Before-and-after page screenshots
──────────────────────────────

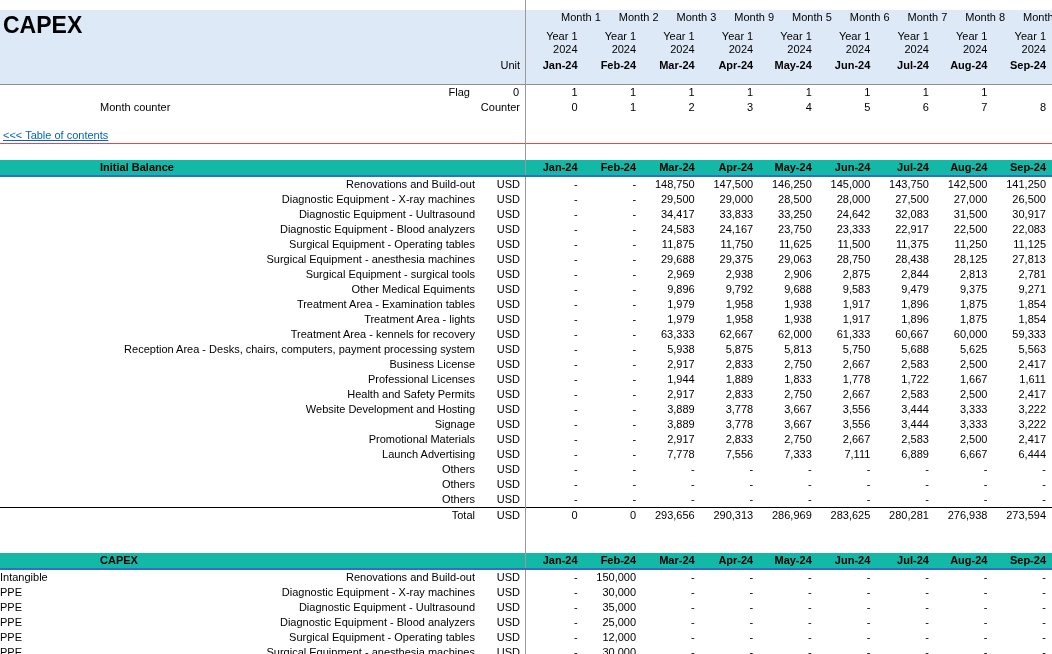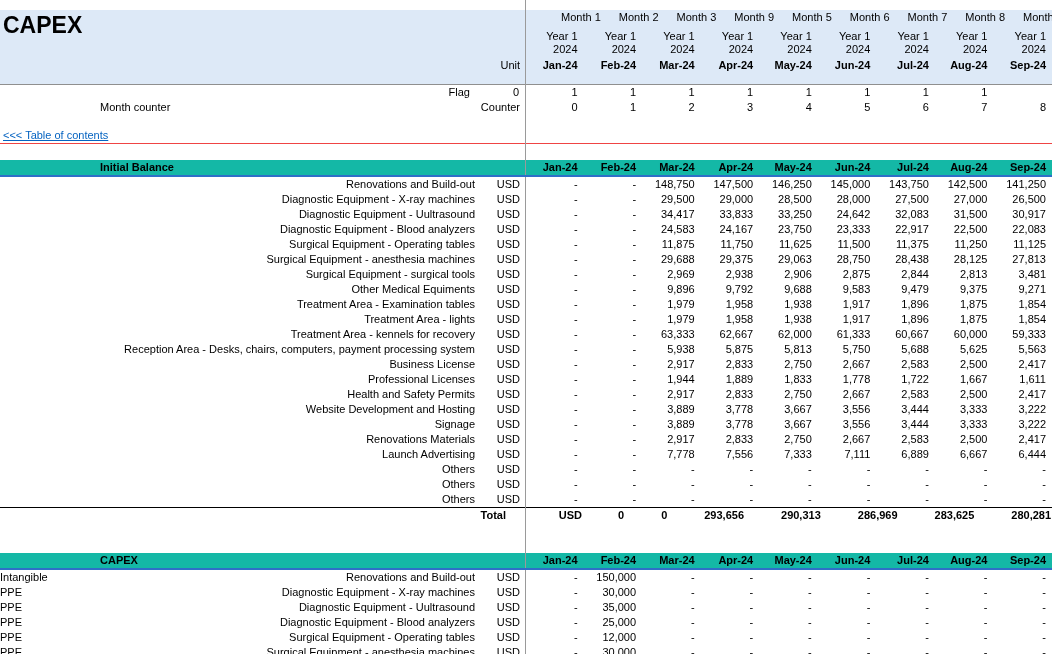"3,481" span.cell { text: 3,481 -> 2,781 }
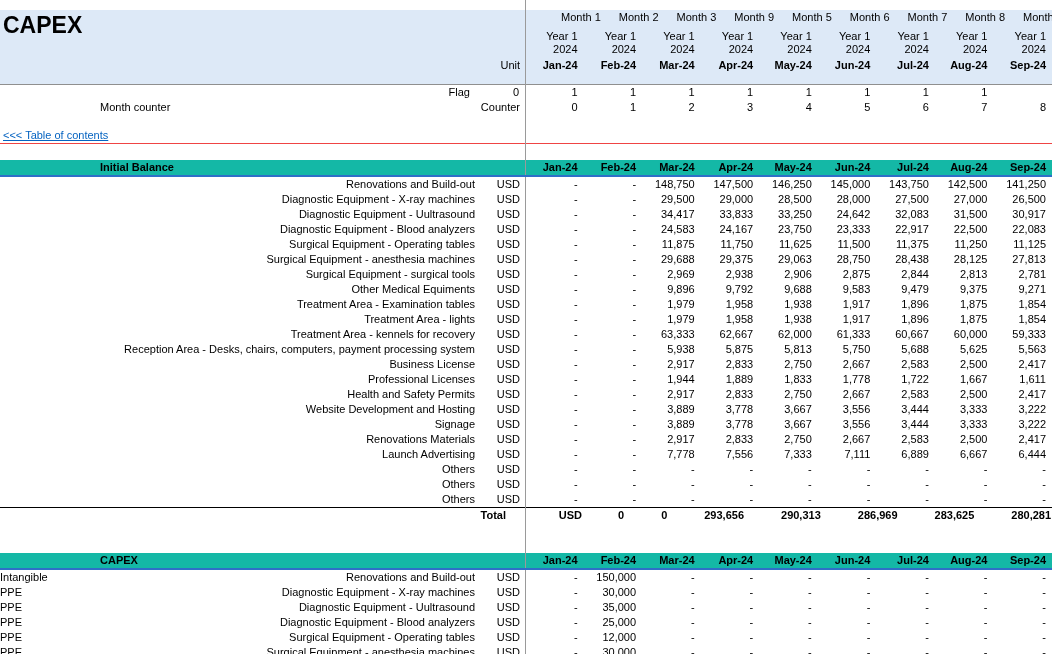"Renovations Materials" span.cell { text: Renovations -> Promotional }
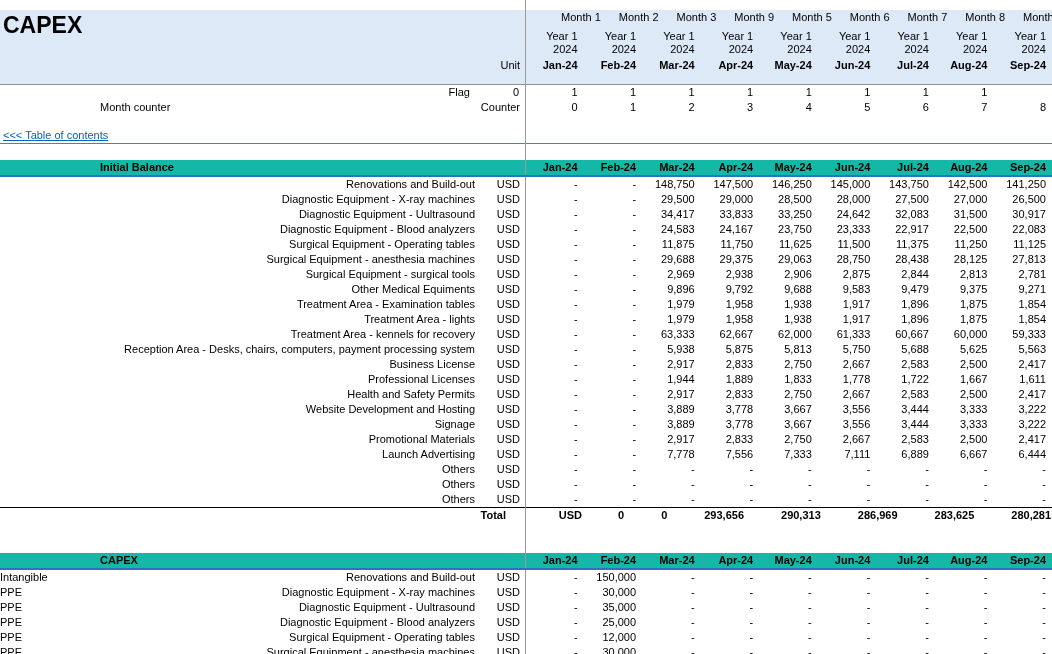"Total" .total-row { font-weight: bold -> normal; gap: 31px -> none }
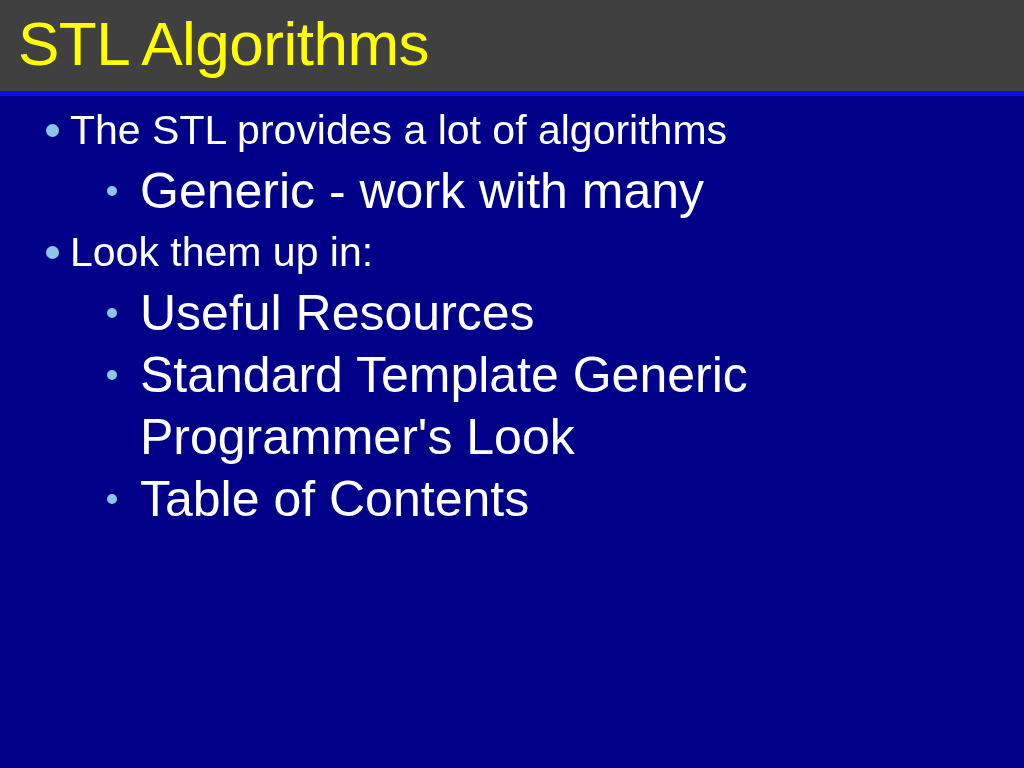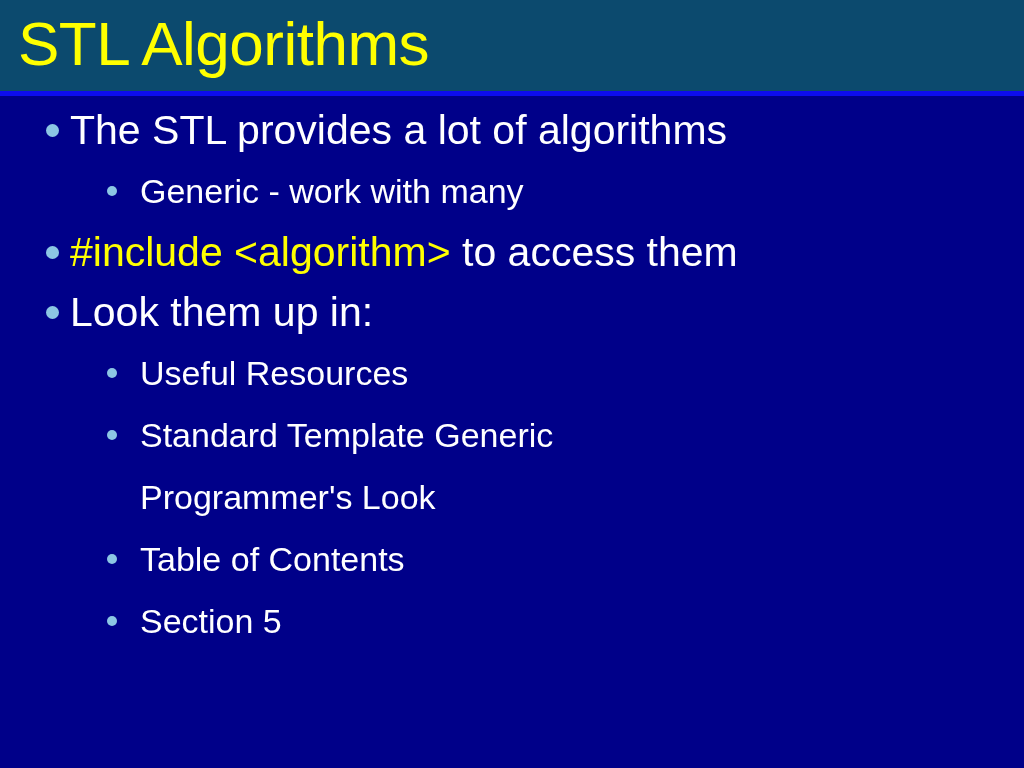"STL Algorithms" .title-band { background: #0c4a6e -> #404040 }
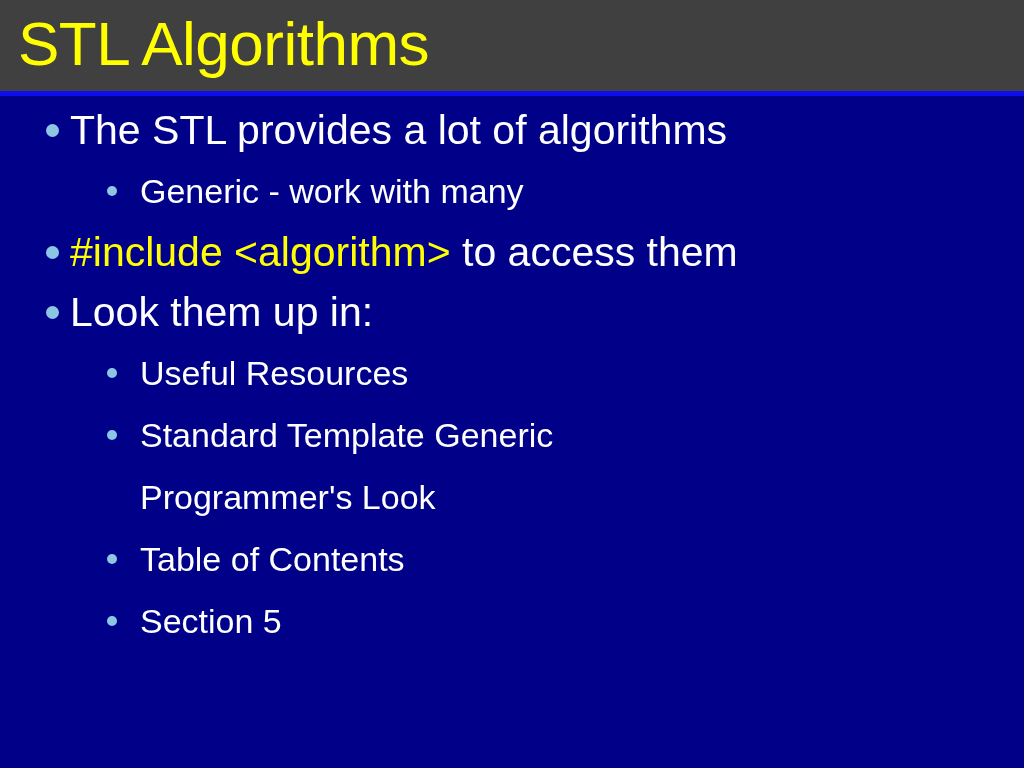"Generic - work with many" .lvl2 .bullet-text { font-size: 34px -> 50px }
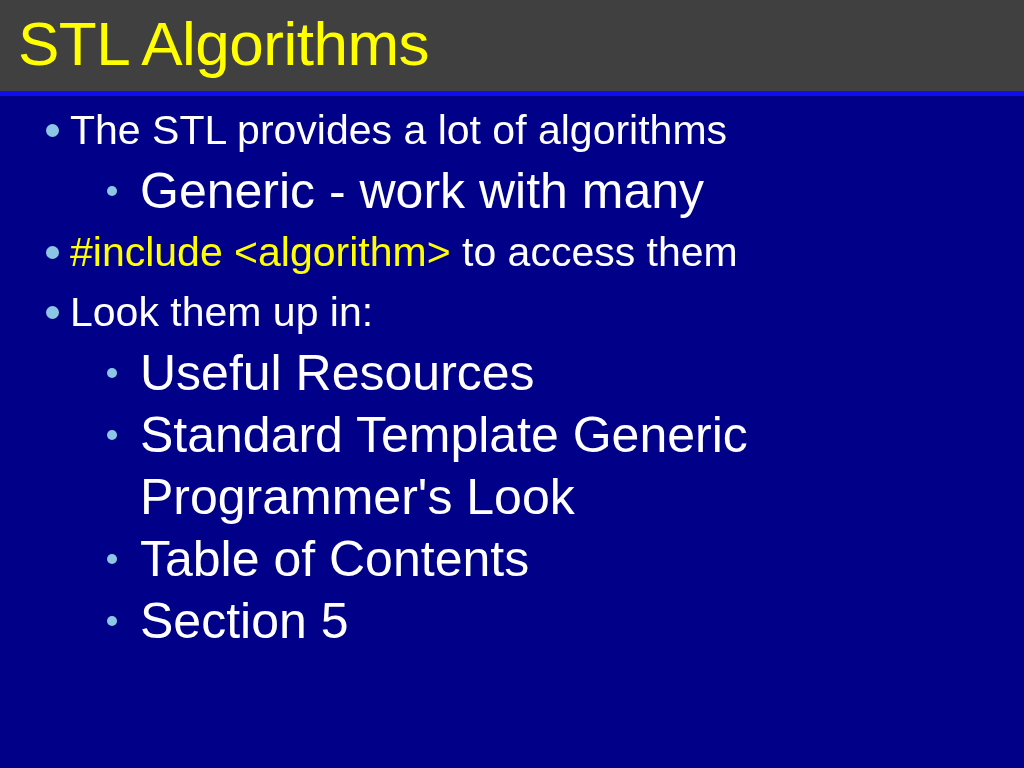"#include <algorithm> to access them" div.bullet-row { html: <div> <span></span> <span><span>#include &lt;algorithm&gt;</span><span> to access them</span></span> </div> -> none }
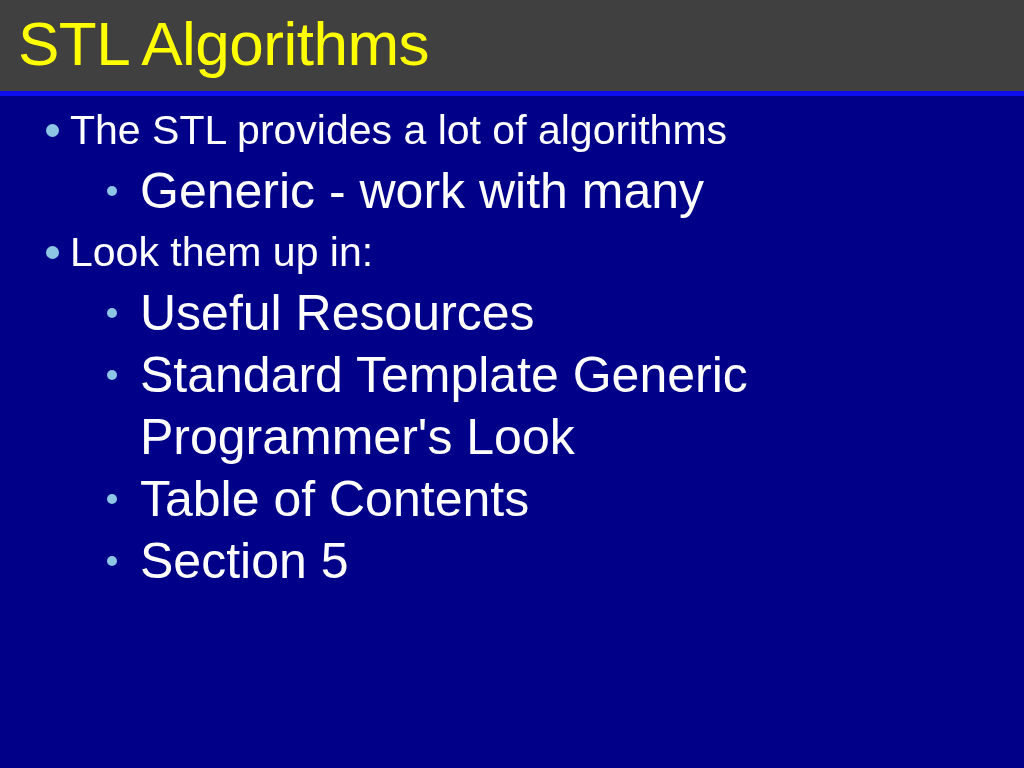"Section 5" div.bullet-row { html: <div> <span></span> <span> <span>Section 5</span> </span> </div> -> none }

──────────────────────────────

▸ What is expected:
Render all entries verbatim, excluding any pictures they hold.

▸ Exercise solution:
"3,481" span.cell { text: 3,481 -> 2,781 }
"Renovations Materials" span.cell { text: Renovations -> Promotional }
"Total" .total-row { font-weight: bold -> normal; gap: 31px -> none }
"STL Algorithms" .title-band { background: #0c4a6e -> #404040 }
"Generic - work with many" .lvl2 .bullet-text { font-size: 34px -> 50px }
"#include <algorithm> to access them" div.bullet-row { html: <div> <span></span> <span><span>#include &lt;algorithm&gt;</span><span> to access them</span></span> </div> -> none }
"Section 5" div.bullet-row { html: <div> <span></span> <span> <span>Section 5</span> </span> </div> -> none }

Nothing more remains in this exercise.